Another blow to privacy in the US - but certainly also affects us Europeans: According to the US Patriot Act and the Foreign Intelligence Surveillance Act (FISA) US authorities have access to absolutely all data from US companies. Regardless of whether this data is stored outside the US.
Customer confidence adé
This, of course, causes a lot of headaches for US tech companies. Why? First, such a possibility ruined consumer confidence. No one of us finds it particularly tingling when their own data are suddenly no longer safe ... Second, the companies come in a very impossible position in terms of international legislation. This means that the company in the legal system in which they operate, must also comply with its data protection laws.
Marathon process with Microsoft
Exactly the last issue came up when the US government demanded in a drug investigation, the release of e-mails that were stored on Microsoft servers in Ireland. Microsoft refused - and has since been in a protracted lawsuit with the US government. To date, this has lost the process, but went to appeal.
What is this Cloud Act?
The Cloud Act (Clarifying Lawful Overseas Use of Data (CLOUD) Act) aims to provide the US government with access to data stored abroad, in return for allowing foreign governments access to data stored in the United States. On the one hand, the Cloud Act should support the clarification of crimes and, on the other hand, make it easier to deal with the country-specific different privacy guidelines. For the US and its allies.
Microsoft is a fan
If there is no such agreement with a country and the requirement for data disclosure is pervaded by local privacy laws, tech companies can reject the request. That would be the headache in the case of Microsoft history. The company can fulfill requests in this way without breaking international laws. Clearly, Microsoft CEO Brad Smith celebrates and supports the Cloud Act. However, those who care about digital privacy should be very worried ...
Dangerous expansion of monitoring options
The Cloud Act explicitly provides the US Government and its law enforcement agencies with access to "content of wired or electronic communication and any record or other information" about a person, no matter where they live or where the data is stored in the world , Which brings us back to Europe.
Cloud Act ranks: "Qualified" governments simply come aboard
Actually, only the current situation is repeated here.

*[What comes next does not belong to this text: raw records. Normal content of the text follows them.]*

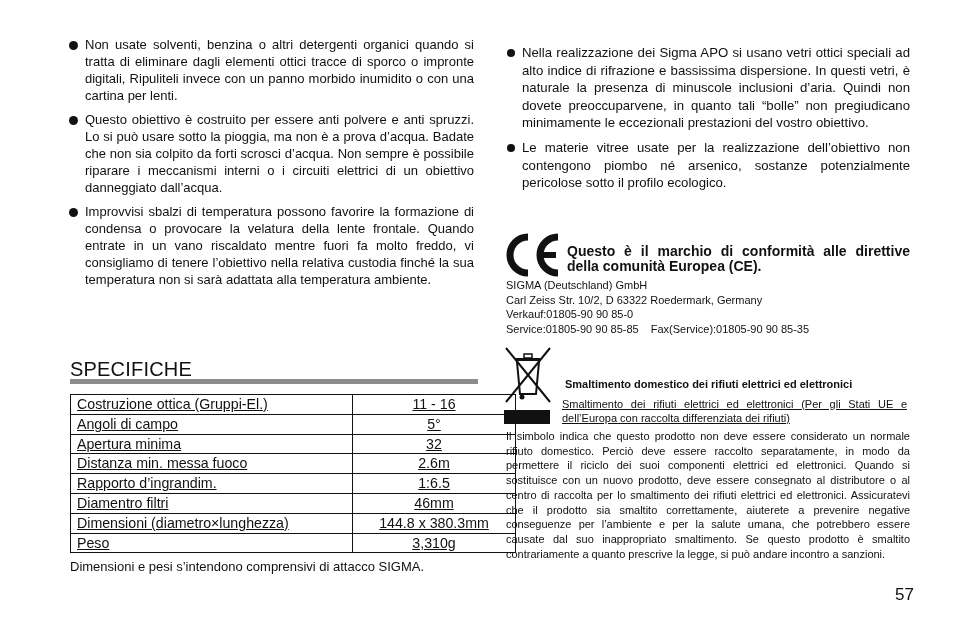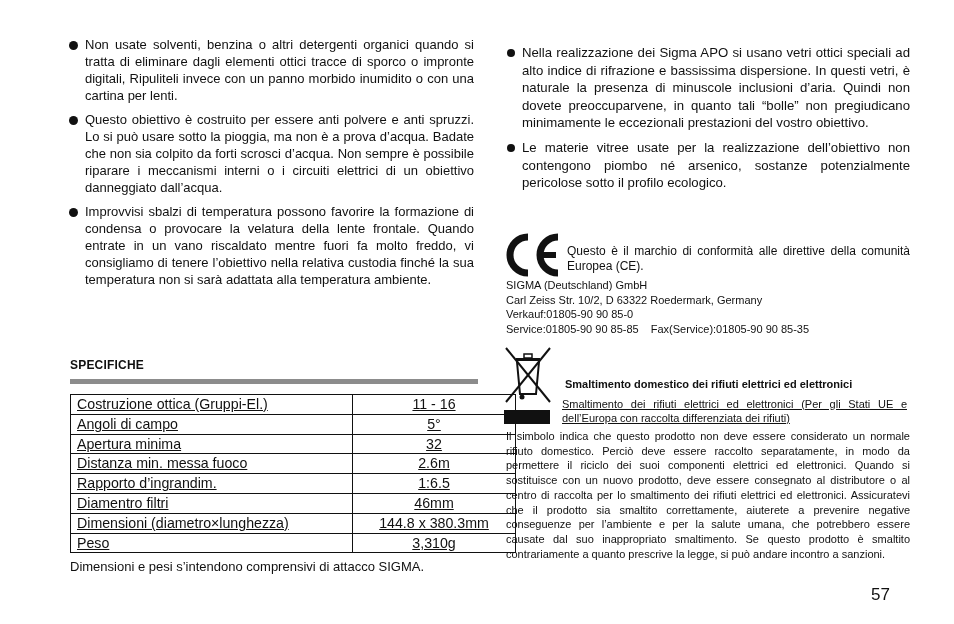--- a/index.html
+++ b/index.html
@@ -3,35 +3,35 @@
 <meta charset="utf-8">
 <style>
   html, body { margin:0; padding:0; background:#ffffff; }
   body { width:954px; height:624px; position:relative; overflow:hidden;
          font-family:"Liberation Sans", sans-serif; color:#111; }
   .col { position:absolute; }
   .bullet { position:relative; padding-left:17px; text-align:justify; font-size:13px; line-height:17px; margin-bottom:7px; }
   .bullet::before { content:""; position:absolute; left:1px; top:5px; width:9px; height:9px; border-radius:50%; background:#111; }
   .rb { font-size:13.2px; line-height:17.6px; padding-left:16px; }
   .rb::before { top:5px; width:8px; height:8px; }
-  .heading { position:absolute; left:70px; top:358px; font-weight:bold; font-size:12px; letter-spacing:0.2px; }
+  .heading { position:absolute; left:70px; top:358px; font-weight:normal; font-size:20px; letter-spacing:0.2px; }
   .hrule { position:absolute; left:70px; top:379px; width:408px; height:5px; background:#8c8c8c; }
   table.spec { position:absolute; left:70px; top:394px; width:446px; border-collapse:collapse; font-size:14.2px;text-decoration:underline; }
   table.spec td { border:1px solid #111; padding:0 6px; height:18.8px; line-height:18.8px; }
   table.spec td.v { text-align:center; width:150px; }
   .note { position:absolute; left:70px; top:559px; font-size:13px; }
   .ce-logo { position:absolute; left:504px; top:233px; width:58px; height:44px; }
-  .ce-text { position:absolute; left:567px; top:244px; width:343px; font-size:12px; line-height:14.5px; text-align:justify; }
+  .ce-text { position:absolute; left:567px; top:244px; width:343px; font-size:14px; line-height:14.5px; text-align:justify;font-weight:bold; }
   .addr { position:absolute; left:506px; top:278px; font-size:11px; line-height:14.7px; }
   .addr .sp { display:inline-block; width:12px; }
   .weee { position:absolute; left:504px; top:346px; width:52px; height:80px; }
   .weee-title { position:absolute; left:565px; top:378px; font-size:11px; font-weight:bold; }
   .weee-sub { position:absolute; left:562px; top:397px; width:345px; font-size:11px; line-height:14px; text-decoration:underline; text-align:justify; }
   .weee-body { position:absolute; left:506px; top:429px; width:404px; font-size:11px; line-height:14.7px; text-align:justify; }
-  .pageno { position:absolute; left:871px; top:585px; font-size:17px; }
+  .pageno { position:absolute; left:895px; top:585px; font-size:17px; }
 </style>
 </head>
 <body>
 
 <div class="col" style="left:68px; top:36px; width:406px;">
   <div class="bullet">Non usate solventi, benzina o altri detergenti organici quando si tratta di eliminare dagli elementi ottici tracce di sporco o impronte digitali, Ripuliteli invece con un panno morbido inumidito o con una cartina per lenti.</div>
   <div class="bullet">Questo obiettivo è costruito per essere anti polvere e anti spruzzi. Lo si può usare sotto la pioggia, ma non è a prova d’acqua. Badate che non sia colpito da forti scrosci d’acqua. Non sempre è possibile riparare i meccanismi interni o i circuiti elettrici di un obiettivo danneggiato dall’acqua.</div>
   <div class="bullet">Improvvisi sbalzi di temperatura possono favorire la formazione di condensa o provocare la velatura della lente frontale. Quando entrate in un vano riscaldato mentre fuori fa molto freddo, vi consigliamo di tenere l’obiettivo nella relativa custodia finché la sua temperatura non si sarà adattata alla temperatura ambiente.</div>
 </div>
 

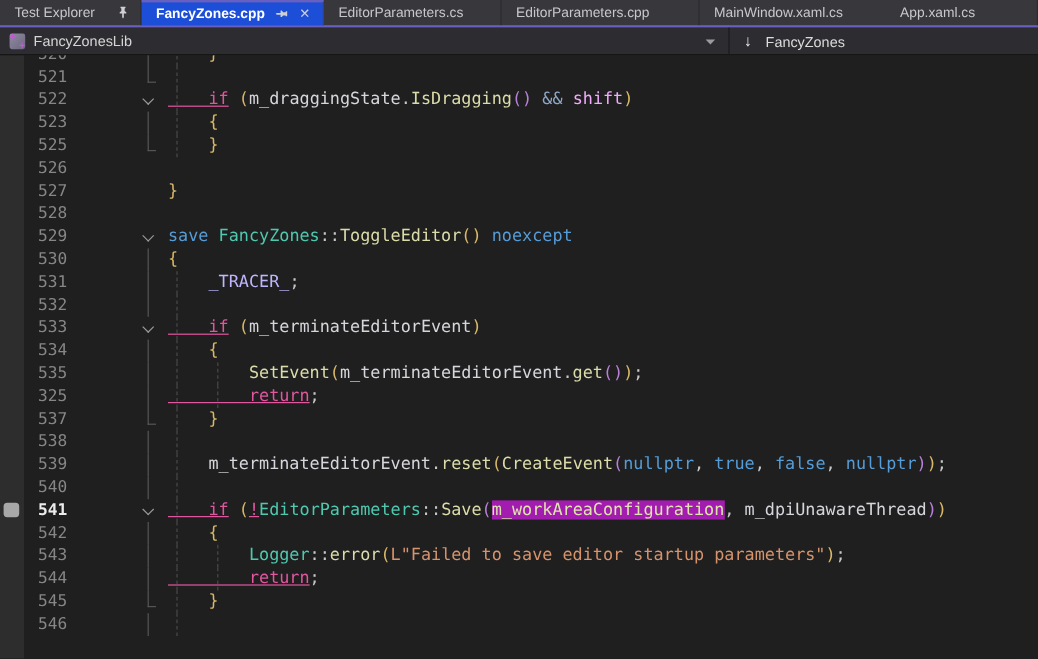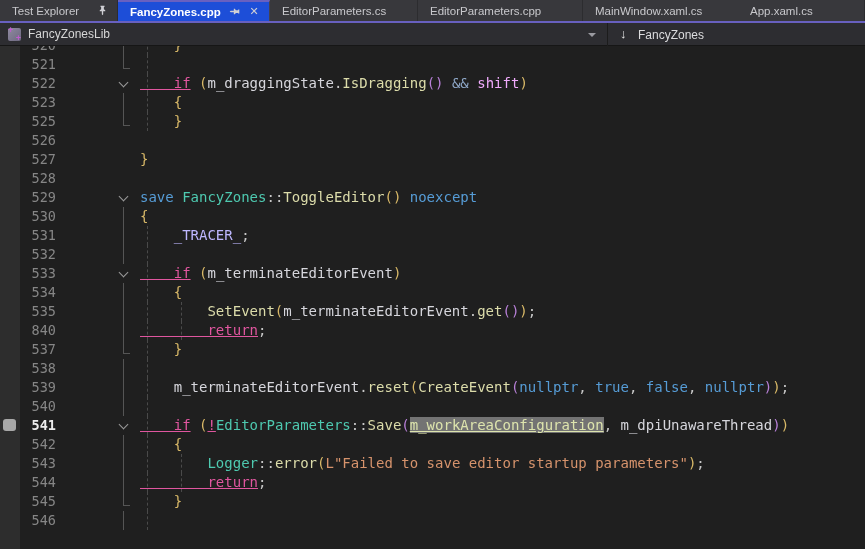--- a/index.html
+++ b/index.html
@@ -73,21 +73,21 @@
   .tk-cls  { color:#4ec9b0; }
   .tk-fn   { color:#dcdcaa; }
   .tk-field{ color:#d6d6dc; }
   .tk-mac  { color:#beb7ff;text-align:center; }
   .tk-str  { color:#d6936c; }
   .tk-brc  { color:#d9b968; }
   .tk-brc2 { color:#b880d8; }
   .tk-op   { color:#8fa8c8; }
   .tk-pn   { color:#c8c8c8; }
   .tk-pl   { color:#d4d4d4; }
-  .tk-sel  { background:#737373; color:#dde4ad;text-decoration:underline; }
+  .tk-sel  { background:#a21caf; color:#dde4ad; }
 </style>
 </head>
 <body>
 
 <div id="screen">
 
   <div class="margin-strip"></div>
   <div id="code-lines">
       <div class="line">
         <div class="lnum">520</div>
@@ -172,21 +172,21 @@
         <div class="fold f-line"></div>
         <div class="codetext"><span class="guide" style="left: 11px;"></span><span class="tk-brc">    {</span></div>
       </div>
       <div class="line">
         <div class="lnum">535</div>
         <div class="spacer"></div>
         <div class="fold f-line"></div>
         <div class="codetext"><span class="guide" style="left: 11px;"></span><span class="guide" style="left: 44.7px;"></span><span class="tk-fn">        SetEvent</span><span class="tk-brc">(</span><span class="tk-field">m_terminateEditorEvent</span><span class="tk-pn">.</span><span class="tk-fn">get</span><span class="tk-brc2">()</span><span class="tk-brc">)</span><span class="tk-pn">;</span></div>
       </div>
       <div class="line">
-        <div class="lnum">840</div>
+        <div class="lnum">325</div>
         <div class="spacer"></div>
         <div class="fold f-line"></div>
         <div class="codetext"><span class="guide" style="left: 11px;"></span><span class="guide" style="left: 44.7px;"></span><span class="tk-kw">        return</span><span class="tk-pn">;</span></div>
       </div>
       <div class="line">
         <div class="lnum">537</div>
         <div class="spacer"></div>
         <div class="fold f-end"></div>
         <div class="codetext"><span class="guide" style="left: 11px;"></span><span class="tk-brc">    }</span></div>
       </div>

Both the FISA and the USA Patriot Act require US companies to provide their data, regardless of location or owner. And that's what it was all about in the whole Microsoft fight - whether these laws give the US government the power to collect data. The Cloud Act definitely empowers them to do so. However, the question is still open as to whether non-US companies can be forced to publish data. To resolve this naturally controversial issue with foreign governments as smoothly as possible, the Cloud Act allows the president to enter into specific reciprocal agreements with "qualified" governments. These agreements would allow the US access to data stored there without following local privacy laws. However, such reciprocal agreements do not even stipulate that the country in which the data is stored must be informed if a company has to hand over locally stored data there.
Conclusion: Win-win situation for governments and businesses. And for us?
Overall, a very complex topic from the world of law that can have a big impact on our world. Of course, both the United States and its partner countries would benefit from the Cloud Act and its unlimited access to data outside its territory. And tech companies have the advantage that they no longer have to break international laws to hand over data. The big BUT comes to the conclusion: The Cloud Act is a massive power expansion of the government surveillance apparatus with much lower requirements and supervisory standards than currently established in the US, international and also mostly local jurisdictions. In short, for any civilian, the Cloud Act is a loss as digital privacy standards are further undermined. Maybe your home country is already in focus for a "mutual agreement" within the meaning of the Cloud Act. And where is your private data scattered all over the world? ... in fact, to think!